Stored data entries
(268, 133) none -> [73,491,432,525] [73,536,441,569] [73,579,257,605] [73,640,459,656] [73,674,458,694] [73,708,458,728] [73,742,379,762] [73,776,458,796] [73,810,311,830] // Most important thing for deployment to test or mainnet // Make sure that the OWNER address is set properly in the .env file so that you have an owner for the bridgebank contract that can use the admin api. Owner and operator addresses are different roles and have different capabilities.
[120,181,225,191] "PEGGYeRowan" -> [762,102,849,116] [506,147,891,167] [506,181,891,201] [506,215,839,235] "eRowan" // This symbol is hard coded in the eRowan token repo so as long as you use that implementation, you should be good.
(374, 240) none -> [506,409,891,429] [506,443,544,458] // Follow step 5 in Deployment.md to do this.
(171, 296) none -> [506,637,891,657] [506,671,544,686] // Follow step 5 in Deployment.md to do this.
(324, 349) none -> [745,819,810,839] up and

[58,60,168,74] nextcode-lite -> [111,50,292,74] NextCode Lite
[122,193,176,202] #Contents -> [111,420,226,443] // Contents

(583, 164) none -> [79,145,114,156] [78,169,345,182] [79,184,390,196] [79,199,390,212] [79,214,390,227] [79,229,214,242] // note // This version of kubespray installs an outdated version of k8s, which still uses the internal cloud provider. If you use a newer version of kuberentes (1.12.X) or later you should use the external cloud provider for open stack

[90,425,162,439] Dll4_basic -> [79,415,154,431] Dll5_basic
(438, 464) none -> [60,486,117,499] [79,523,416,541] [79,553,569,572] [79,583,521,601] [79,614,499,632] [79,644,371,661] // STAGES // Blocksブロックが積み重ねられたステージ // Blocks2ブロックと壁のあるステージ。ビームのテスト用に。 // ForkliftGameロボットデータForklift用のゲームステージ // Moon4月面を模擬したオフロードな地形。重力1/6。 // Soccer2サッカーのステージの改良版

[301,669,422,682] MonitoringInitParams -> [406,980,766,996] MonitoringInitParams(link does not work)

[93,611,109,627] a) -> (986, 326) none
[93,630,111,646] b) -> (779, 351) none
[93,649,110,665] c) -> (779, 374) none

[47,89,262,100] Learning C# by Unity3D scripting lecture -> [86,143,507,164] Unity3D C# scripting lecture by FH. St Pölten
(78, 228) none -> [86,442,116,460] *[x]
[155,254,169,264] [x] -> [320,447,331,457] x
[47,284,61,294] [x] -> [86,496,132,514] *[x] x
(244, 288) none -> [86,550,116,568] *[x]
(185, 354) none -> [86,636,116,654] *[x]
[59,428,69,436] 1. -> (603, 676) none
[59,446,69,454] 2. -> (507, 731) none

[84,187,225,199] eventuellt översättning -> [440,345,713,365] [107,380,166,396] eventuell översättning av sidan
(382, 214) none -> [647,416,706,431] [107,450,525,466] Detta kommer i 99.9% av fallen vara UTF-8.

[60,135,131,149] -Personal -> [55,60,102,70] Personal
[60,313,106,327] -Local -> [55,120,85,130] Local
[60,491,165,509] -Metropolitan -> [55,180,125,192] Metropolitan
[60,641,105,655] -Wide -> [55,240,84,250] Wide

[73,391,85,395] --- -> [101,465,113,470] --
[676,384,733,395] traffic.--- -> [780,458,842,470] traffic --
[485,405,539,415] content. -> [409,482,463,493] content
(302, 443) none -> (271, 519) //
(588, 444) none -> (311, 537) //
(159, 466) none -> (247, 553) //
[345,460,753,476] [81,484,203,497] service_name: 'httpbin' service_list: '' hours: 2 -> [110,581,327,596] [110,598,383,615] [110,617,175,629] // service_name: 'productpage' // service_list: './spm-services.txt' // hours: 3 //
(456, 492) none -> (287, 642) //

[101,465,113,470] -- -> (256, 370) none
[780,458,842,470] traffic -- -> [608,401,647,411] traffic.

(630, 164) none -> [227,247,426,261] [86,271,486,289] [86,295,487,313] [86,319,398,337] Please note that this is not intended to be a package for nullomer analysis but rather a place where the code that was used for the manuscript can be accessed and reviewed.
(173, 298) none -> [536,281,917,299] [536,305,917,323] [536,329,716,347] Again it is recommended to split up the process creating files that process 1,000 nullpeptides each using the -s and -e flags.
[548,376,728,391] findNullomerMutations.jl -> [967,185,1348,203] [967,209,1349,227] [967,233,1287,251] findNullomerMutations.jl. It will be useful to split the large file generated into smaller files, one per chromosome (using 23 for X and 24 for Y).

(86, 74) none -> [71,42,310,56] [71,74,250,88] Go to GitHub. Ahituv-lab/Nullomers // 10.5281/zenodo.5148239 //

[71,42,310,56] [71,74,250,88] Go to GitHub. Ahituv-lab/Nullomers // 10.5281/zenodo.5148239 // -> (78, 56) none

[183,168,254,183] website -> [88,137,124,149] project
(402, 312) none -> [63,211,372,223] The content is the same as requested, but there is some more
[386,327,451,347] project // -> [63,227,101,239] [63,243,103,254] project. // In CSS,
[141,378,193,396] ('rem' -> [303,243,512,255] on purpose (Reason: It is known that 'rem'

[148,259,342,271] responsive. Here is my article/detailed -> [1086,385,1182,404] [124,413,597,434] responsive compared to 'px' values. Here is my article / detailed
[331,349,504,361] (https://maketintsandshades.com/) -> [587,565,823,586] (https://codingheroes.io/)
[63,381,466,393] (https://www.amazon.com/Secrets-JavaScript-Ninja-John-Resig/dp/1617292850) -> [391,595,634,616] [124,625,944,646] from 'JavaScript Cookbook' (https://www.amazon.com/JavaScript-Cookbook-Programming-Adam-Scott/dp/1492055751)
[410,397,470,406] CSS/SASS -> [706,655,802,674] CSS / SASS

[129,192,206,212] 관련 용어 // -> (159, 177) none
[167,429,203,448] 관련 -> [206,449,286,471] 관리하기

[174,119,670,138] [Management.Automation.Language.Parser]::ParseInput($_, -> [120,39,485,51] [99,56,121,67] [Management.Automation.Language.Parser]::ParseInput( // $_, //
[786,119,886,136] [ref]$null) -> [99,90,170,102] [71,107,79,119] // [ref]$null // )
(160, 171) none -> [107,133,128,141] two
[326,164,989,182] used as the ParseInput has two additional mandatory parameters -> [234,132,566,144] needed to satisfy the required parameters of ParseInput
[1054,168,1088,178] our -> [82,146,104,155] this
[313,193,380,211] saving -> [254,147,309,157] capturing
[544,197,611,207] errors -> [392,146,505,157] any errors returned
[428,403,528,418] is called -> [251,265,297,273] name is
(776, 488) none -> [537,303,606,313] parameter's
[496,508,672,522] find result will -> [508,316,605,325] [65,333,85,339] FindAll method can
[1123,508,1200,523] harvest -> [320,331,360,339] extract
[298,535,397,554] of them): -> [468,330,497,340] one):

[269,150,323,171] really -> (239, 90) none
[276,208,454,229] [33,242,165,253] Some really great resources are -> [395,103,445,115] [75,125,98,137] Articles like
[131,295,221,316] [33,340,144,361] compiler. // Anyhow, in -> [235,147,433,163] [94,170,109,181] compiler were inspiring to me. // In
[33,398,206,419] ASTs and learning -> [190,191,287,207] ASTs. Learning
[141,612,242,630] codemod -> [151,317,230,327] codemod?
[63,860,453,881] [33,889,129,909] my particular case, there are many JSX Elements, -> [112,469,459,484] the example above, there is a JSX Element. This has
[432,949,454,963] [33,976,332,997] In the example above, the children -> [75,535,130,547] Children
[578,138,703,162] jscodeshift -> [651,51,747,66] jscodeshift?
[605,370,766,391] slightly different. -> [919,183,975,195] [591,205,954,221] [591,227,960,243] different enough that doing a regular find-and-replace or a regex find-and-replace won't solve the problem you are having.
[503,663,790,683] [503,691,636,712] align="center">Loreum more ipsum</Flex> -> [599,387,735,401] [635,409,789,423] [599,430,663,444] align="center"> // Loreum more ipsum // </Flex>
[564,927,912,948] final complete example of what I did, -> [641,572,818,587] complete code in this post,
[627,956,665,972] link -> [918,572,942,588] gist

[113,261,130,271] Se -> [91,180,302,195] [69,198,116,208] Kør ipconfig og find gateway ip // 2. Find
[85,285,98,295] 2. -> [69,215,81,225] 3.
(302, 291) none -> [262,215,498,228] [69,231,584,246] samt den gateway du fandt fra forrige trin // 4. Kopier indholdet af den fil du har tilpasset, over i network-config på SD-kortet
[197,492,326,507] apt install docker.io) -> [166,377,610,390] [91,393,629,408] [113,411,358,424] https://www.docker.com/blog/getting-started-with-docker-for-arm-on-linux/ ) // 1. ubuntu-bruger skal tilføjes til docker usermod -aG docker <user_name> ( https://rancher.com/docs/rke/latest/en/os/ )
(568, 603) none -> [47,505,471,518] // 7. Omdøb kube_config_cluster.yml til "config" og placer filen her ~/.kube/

### Task prompt
Out of the records above, pull the lines that include the word "GitHub".

### Your solution
(86, 74) none -> [71,42,310,56] [71,74,250,88] Go to GitHub. Ahituv-lab/Nullomers // 10.5281/zenodo.5148239 //
[71,42,310,56] [71,74,250,88] Go to GitHub. Ahituv-lab/Nullomers // 10.5281/zenodo.5148239 // -> (78, 56) none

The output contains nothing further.